O que aconteceu aos valores olímpicos

Muitos de vós terão ouvido falar, nos últimos dias, do caso que envolve a tenista chinesa Peng Shuai. A tenista, uma das estrelas do circuito internacional de ténis, deixou de ser vista em público após ter acusado, numa rede social chinesa, um ex-vice primeiro-ministro chinês de a ter violado. O que escreveu foi imediatamente apagado e a tenista desapareceu. Perante o clamor internacional e o protesto de inúmeras tenistas, governos e organizações não-governamentais, um jornal, controlado pelo governo chinês, divulgou fotos da atleta e um comunicado, alegadamente escrito por ela, em que esta dizia estar bem. Sendo impossível apurar a veracidade da notícia ou sequer se a atleta estaria em condições de falar com liberdade, isso não diminuiu os protestos internacionais. Sucederam-se os apelos ao boicote dos Jogos Olímpicos de Inverno que irão ter lugar na China em Fevereiro.

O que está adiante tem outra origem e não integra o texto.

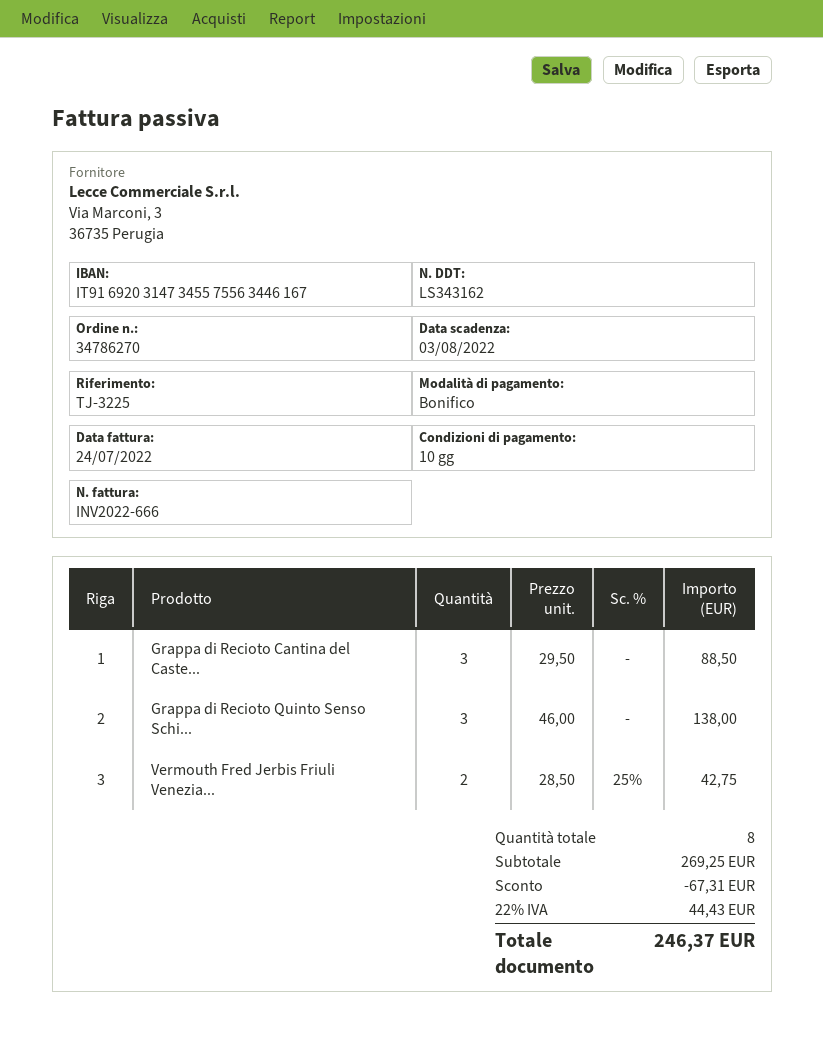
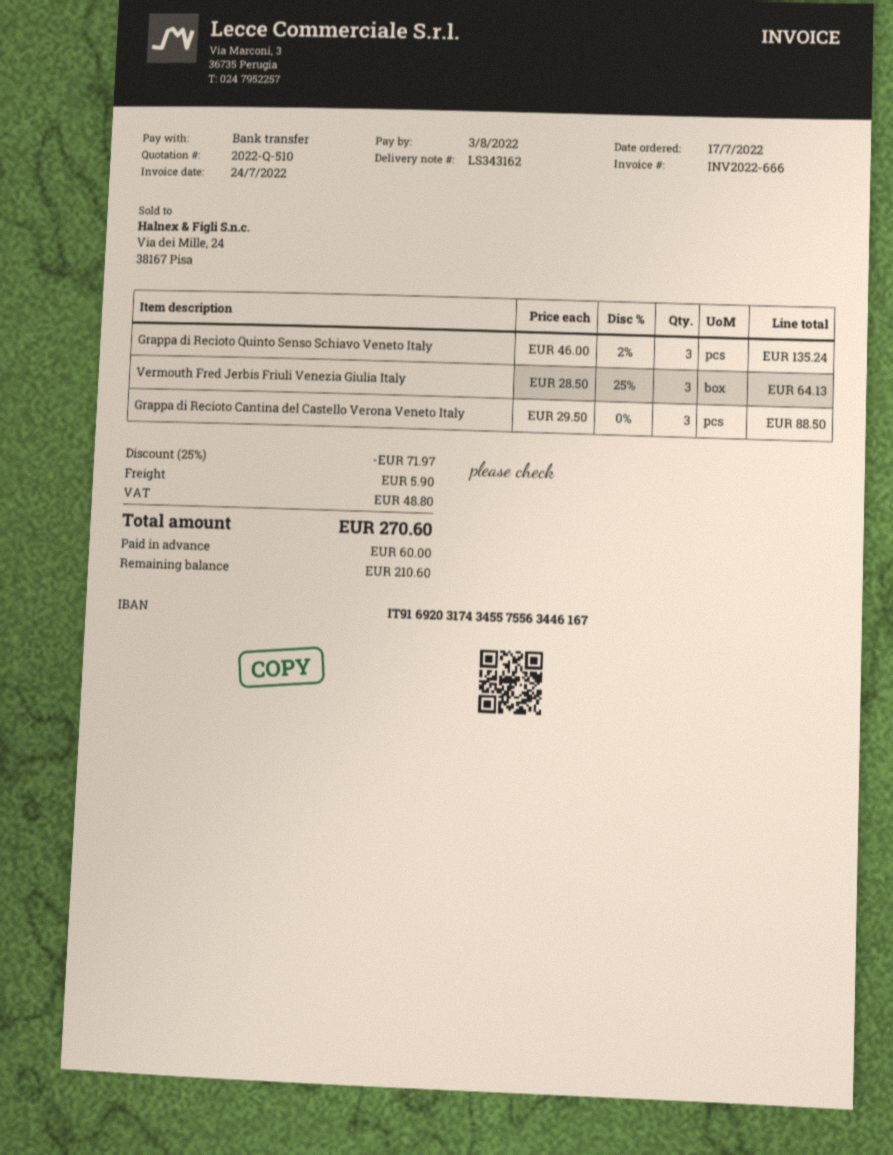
bank account: IT9169203147345575563446167 -> IT9169203174345575563446167
Grappa di Recioto Quinto Senso Schi...: 3 x 46.00 = 138.00 -> 3 x 46.00 - 2% = 135.24
Vermouth Fred Jerbis Friuli Venezia...: 2 x 28.50 - 25% = 42.75 -> 3 x 28.50 - 25% = 64.13
discount: 67.31 -> 71.97
shipping: none -> 5.90
tax: 44.43 -> 48.80
total: 246.37 -> 270.60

Esta situação tornou-se também embaraçante para o Comité Olímpico Internacional. Este já estava sobre forte pressão por ter escolhido a China para acolher os jogos olímpicos, atendendo às preocupações com a evolução dos direitos humanos no país. Se é legítimo defender que não se deve confundir a política com o desporto e que a realização das olimpíadas até pode ajudar a promover os direitos humanos e a abertura desses regimes é, igualmente, legítimo defender que a atribuição dos jogos olímpicos devia depender de um compromisso claro dos Estados candidatos com os direitos humanos, sob pena de os jogos poderem servirem apenas para legitimar e reforçar esses regimes. Seja como for, o que é claro é que o mínimo exigível ao Comité Olímpico Internacional é que intervenha e atue quando está em causa o bem-estar e a liberdade de uma atleta olímpica nesse país. Perante isto, se o silêncio do Comité Olímpico Internacional já era preocupante, a comunicação que fez ontem sobre este caso é, não há outras palavras, vergonhosa. O Comité Olímpico Internacional veio afirmar que a atleta está bem e tranquila, de acordo com uma videochamada que terá feito com o presidente do Comité Olímpico Internacional. Ora, não há forma de o COI, e o seu presidente, saberem se a atleta estava a falar em liberdade e sem qualquer condicionamento. O próprio COI comportou-se de forma condicionada ao, aparentemente, não ter discutido com ela o seu direito a ver a acusação de violação plenamente investigada. O COI veio, na prática, fazer aquilo que o jornal "oficial" chinês não tinha conseguido fazer... O presidente do COI ainda acrescentou que a tinha convidado para jantar em... Pequim (podia, pelo menos, ter feito o convite para que se encontrassem noutro país, mas se calhar temia a resposta a essa pergunta). Isto é aquilo que em inglês se chama de juntar o insulto à ofensa física.

O comportamento do COI neste caso demonstra o quanto este se afastou dos valores fundadores do ideal olímpico. A verdade é que os negócios que as olimpíadas envolvem são demasiado importantes para que esses valores prevaleçam. Estes eventos desportivos envolvem milhares de milhões de euros, decididos com enorme opacidade por um grupo de pessoas que reclamam representar-nos a todos sem que saibamos, no entanto, quem são ou como são realmente escolhidos e nem tenhamos qualquer mecanismo efetivo de escrutínio. São frequentes os conflitos de interesses sem haver qualquer forma eficaz de os prevenir ou punir.

O presidente da Organização Mundial Contra a Dopagem escandalizou muitos quando disse que pelo menos 25% do dinheiro envolvido hoje no desporto está relacionado com atividade criminosa. Isto não é surpreendente quando se juntam grandes volumes financeiros a atividades e organizações sem efetiva regulação. O que é surpreendente é que isto continue a ser tolerado. Esta semana o Parlamento Europeu discute mais uma resolução sobre o Desporto. Nela defende-se um reforço do papel da União Europeia e alerta-se para os vários problemas conhecidos na qualidade e integridade do governo das organizações desportivas, mas não se é consequente com os problemas identificados. Mais uma vez, os deputados europeus limitam-se a "encorajar" essas organizações a reformarem-se. O Presidente do COI agradece.

Quanto mais destes escândalos iremos continuar a aceitar até finalmente fazermos algo para impor um mínimo de escrutínio e boa governação nestas organizações desportivas supranacionais?